■ Your instructions ■
Drop the pictures and repeat the remaining data exactly.

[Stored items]

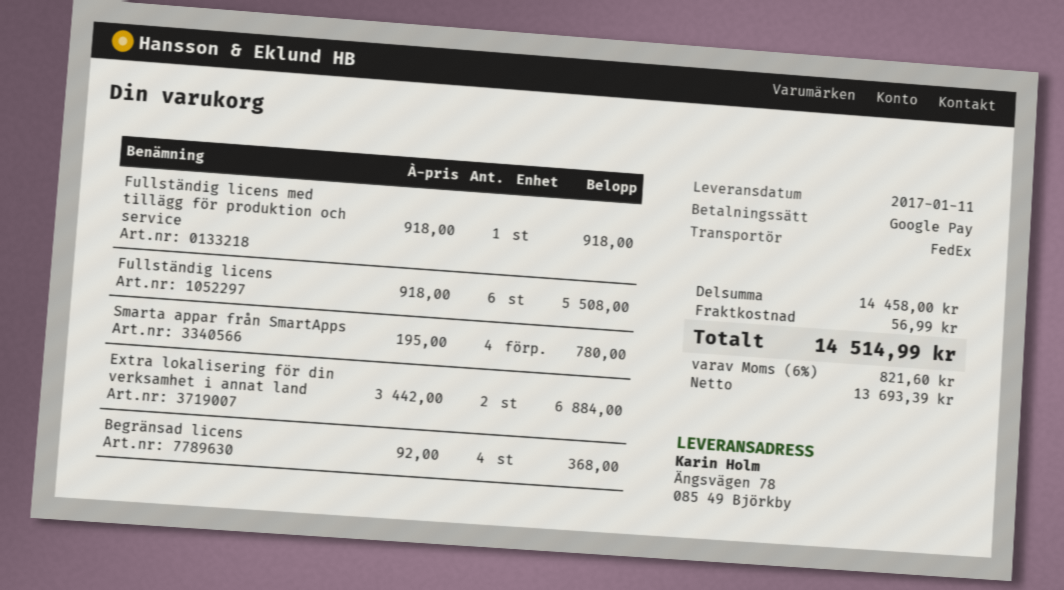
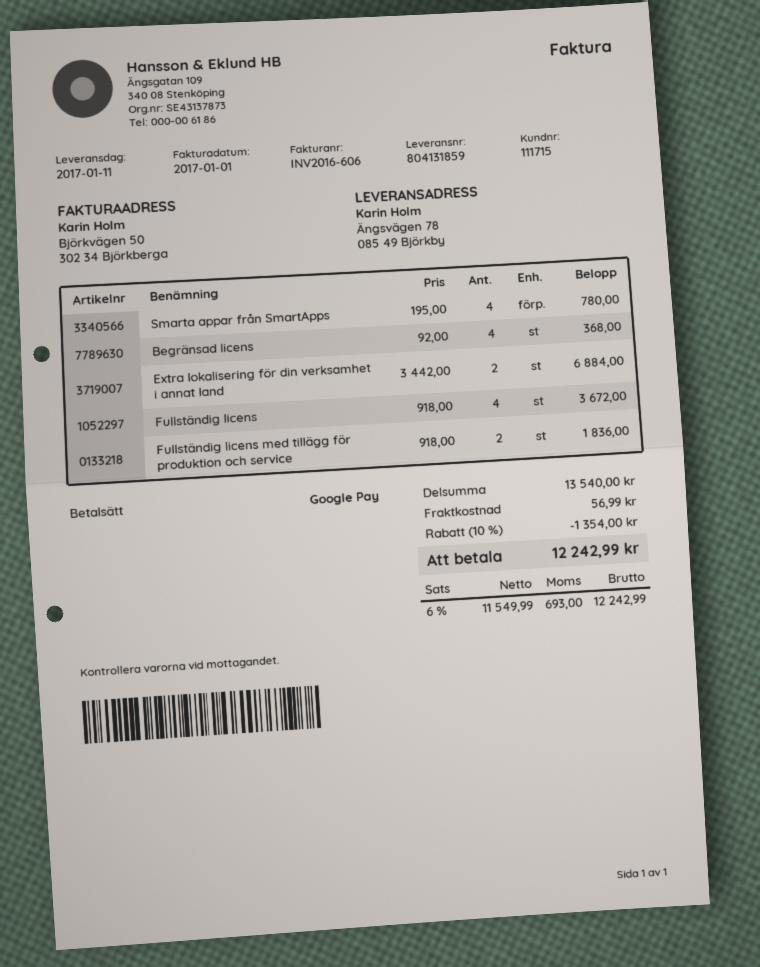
Fullständig licens med tillägg för produktion och service: 1 x 918.00 = 918.00 -> 2 x 918.00 = 1836.00
Fullständig licens: 6 x 918.00 = 5508.00 -> 4 x 918.00 = 3672.00
subtotal: 14458.00 -> 13540.00
discount: none -> 10% = 1354.00
net: 13693.39 -> 11549.99
tax: 6% = 821.60 -> 6% = 693.00
total: 14514.99 -> 12242.99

■ Response to this task ■
Fullständig licens med tillägg för produktion och service: 1 x 918.00 = 918.00 -> 2 x 918.00 = 1836.00
Fullständig licens: 6 x 918.00 = 5508.00 -> 4 x 918.00 = 3672.00
subtotal: 14458.00 -> 13540.00
discount: none -> 10% = 1354.00
net: 13693.39 -> 11549.99
tax: 6% = 821.60 -> 6% = 693.00
total: 14514.99 -> 12242.99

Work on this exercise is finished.